Much like the emphasis on investment and trade during the foreign ministers’ meeting, Ambassador Blome too said that he was “committed to promoting further development of our bilateral trade and investment”.

He further identified health, climate, and education as other areas where cooperation could be expanded.

But, at the same time, it was too obvious from the discussion with him that counterterrorism cooperation will remain a defining feature of this relationship for some time to come.

Ambassador Blome said US was seeking “a strong partnership with Pakistan on counterterrorism” and expects from Islamabad “sustained” and indiscriminate action against all militant and terrorist groups.

The ambassador was specifically asked to clarify if US pursuit for strengthening counterterrorism cooperation with Pakistan included negotiations over drone basing access closer to Afghanistan, but he avoided a direct reply.

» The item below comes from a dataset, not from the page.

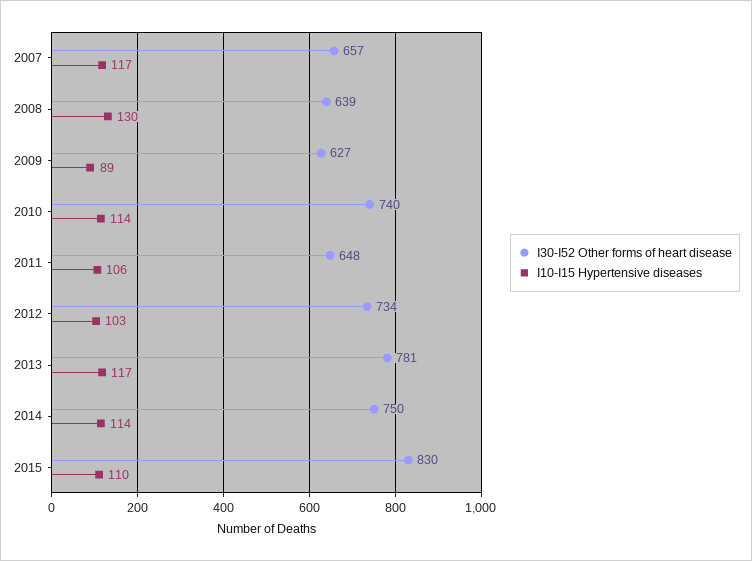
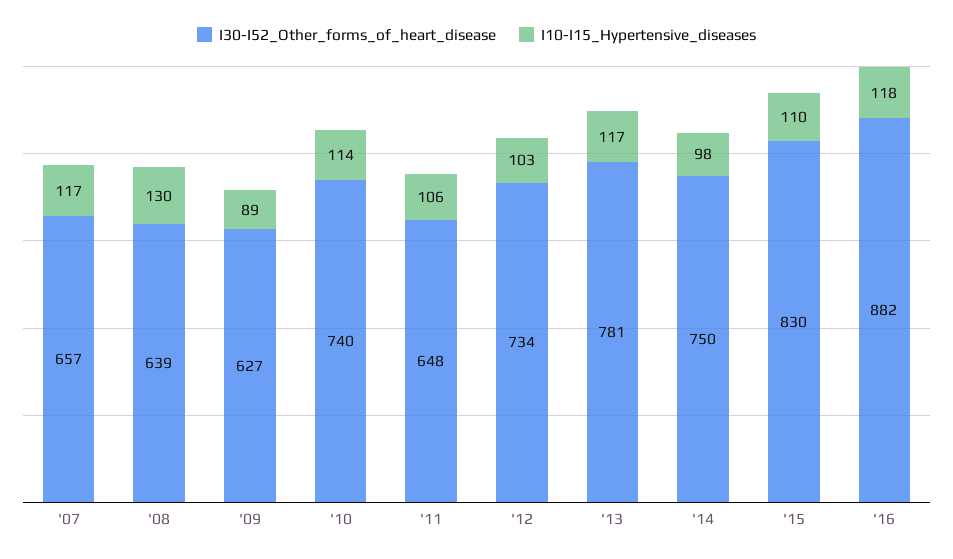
I10-I15 Hypertensive diseases, 2014: 114 -> 98
I30-I52 Other forms of heart disease, '16: none -> 882
I10-I15 Hypertensive diseases, '16: none -> 118

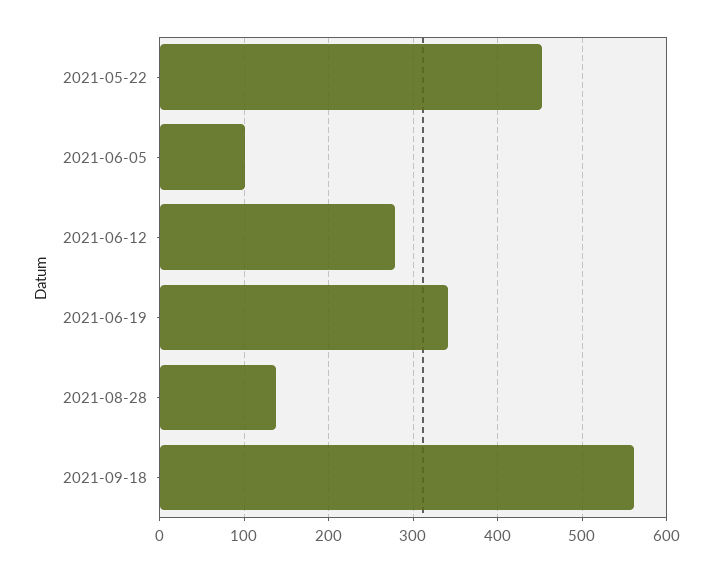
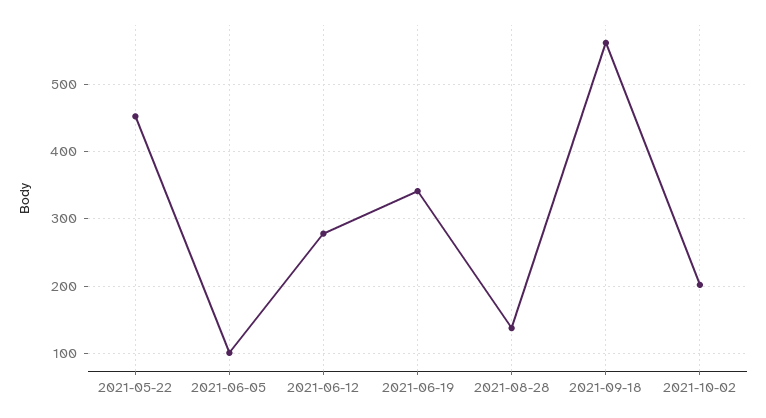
2021-10-02: none -> 200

“The United States is committed to preventing the reemergence of terrorist threats, in Afghanistan or anywhere else. Fighting terrorism is a global effort. We will continue to engage partners, allies, and key states around the world on how best to address terrorism,” he said while referring to President Joe Biden’s statement in which he had talked about developing capabilities and deploying assets in the region to prevent the re-emergence of terrorists from over the horizon.

On Afghanistan, the envoy said, US would work with Pakistan to “press the Taliban to prevent terrorist groups from using Afghanistan as a base for external operations and to meet the international community’s expectations — including pressing the Taliban to adhere to their counterterrorism commitments, form an inclusive government, and protect the rights of women and girls”.

Ambassador Blome welcomed Pakistan’s “ongoing efforts in countering the financing of terrorism and prioritising anti-money laundering measures”.

His remarks come ahead of Financial Action Task Force’s plenary meeting in Berlin from June 14. The global illicit financing watchdog will review the progress made by Pakistan, which has been on its ‘grey list’ since June 2018.